Saturday, August 11, 2012

Writer's Block

            “What’s that in the bowl?”
            My journalist friend and I were looking at a photo taken at my first real job, when I was a copy boy at The News-Sentinel in Knoxville. I was the first female copy boy they’d ever had, so the reporters often shouted “Boy! I mean Girl!”
            “It’s a paste pot,” I said.
            “A PASTE pot?”
            “We pasted the pages end to end and cut off the bottom with a column rule. I was probably doing television listings.”
            “Well, we all had to do television listings,” she said, laughing.
            A couple of years ago, I started a mystery novel set at a big newspaper in the old days. I have a large binder full of notes, lists, and false starts. The story is about a crazed concrete worker who wants to be a famous artist, and a cub reporter who winds up naked in a vat of plaster of Paris.
            What I really wanted to write about was how newspapers used to be in the days before computers, in the days where almost everybody read newspapers and most people took them seriously. The crash of the Linotype machines, the sucking sound of the pneumatic tubes which delivered things between the newsroom and the composing room, the throb of the presses: That's what I wanted to write about.

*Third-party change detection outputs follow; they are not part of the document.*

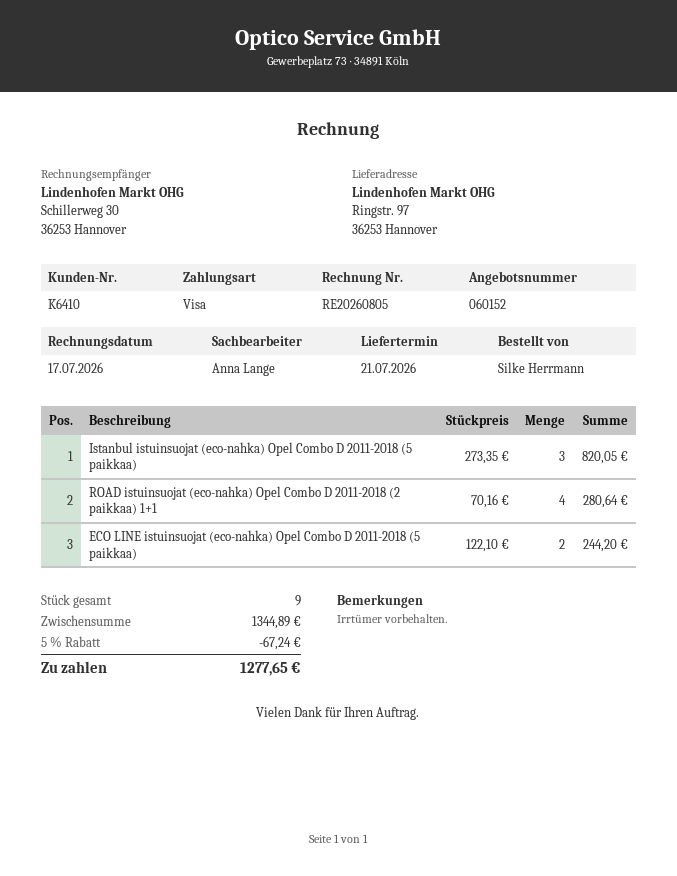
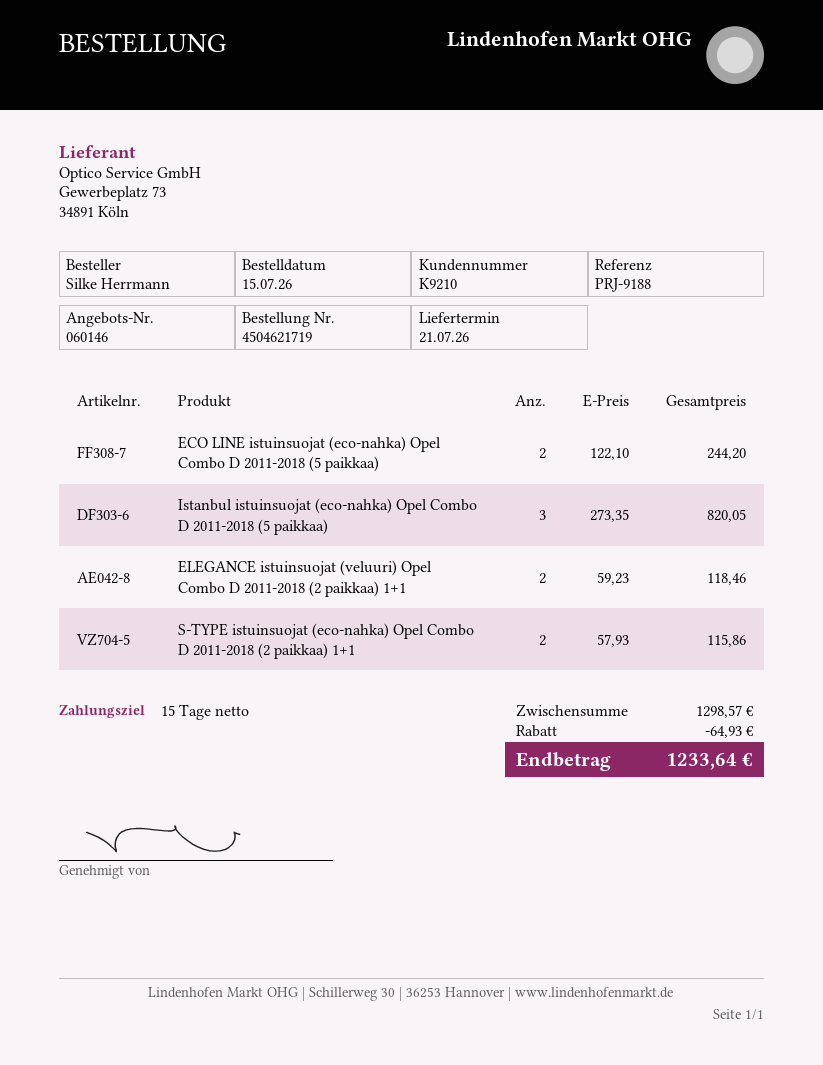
quote number: 060152 -> 060146
customer number: K6410 -> K9210
ROAD istuinsuojat (eco-nahka) Opel Combo D 2011-2018 (2 paikkaa) 1+1: 4 x 70.16 = 280.64 -> none
ELEGANCE istuinsuojat (veluuri) Opel Combo D 2011-2018 (2 paikkaa) 1+1: none -> 2 x 59.23 = 118.46
S-TYPE istuinsuojat (eco-nahka) Opel Combo D 2011-2018 (2 paikkaa) 1+1: none -> 2 x 57.93 = 115.86
subtotal: 1344.89 -> 1298.57
discount: 67.24 -> 64.93
total: 1277.65 -> 1233.64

            The first poem I had published was about those sounds. Graphic Arts Monthly bought the poem and sent me a check for what it called my “filler.”
            I don’t much care about the story line of the mystery, and it shows. The reporter’s name has changed several times, her grandmother has moved from Knoxville to San Francisco and back, and even the seasons have progressed rapidly from spring to winter. I have a dozen Chapter Ones.
            We had five deadlines a day at The News-Sentinel (as well as a policy that the “T” in “The” had to be capitalized.) I pestered C.W. Orcutt, the managing editor, for a job while he was on the Home Edition deadline, and I think he hired me just to get me out of his chair. I joined the Newspaper Guild. Once a week I picked up my paycheck, $49 minus Guild dues, for five eight-hour days a week on swing shift.
            I still dream about The News-Sentinel. Sometimes I have been away on assignment and haven’t been paid for a long time. Someone in the newsroom tells me where the cashier is located, since the building has changed. Sometimes I have moved back to Knoxville and the paper has hired me back, the way they did when I came back from Greece. Some times I am worried because I have lost my notes or missed a deadline.
            Maybe that’s what I need in order to finish my mystery novel: A deadline. Or maybe a paste pot.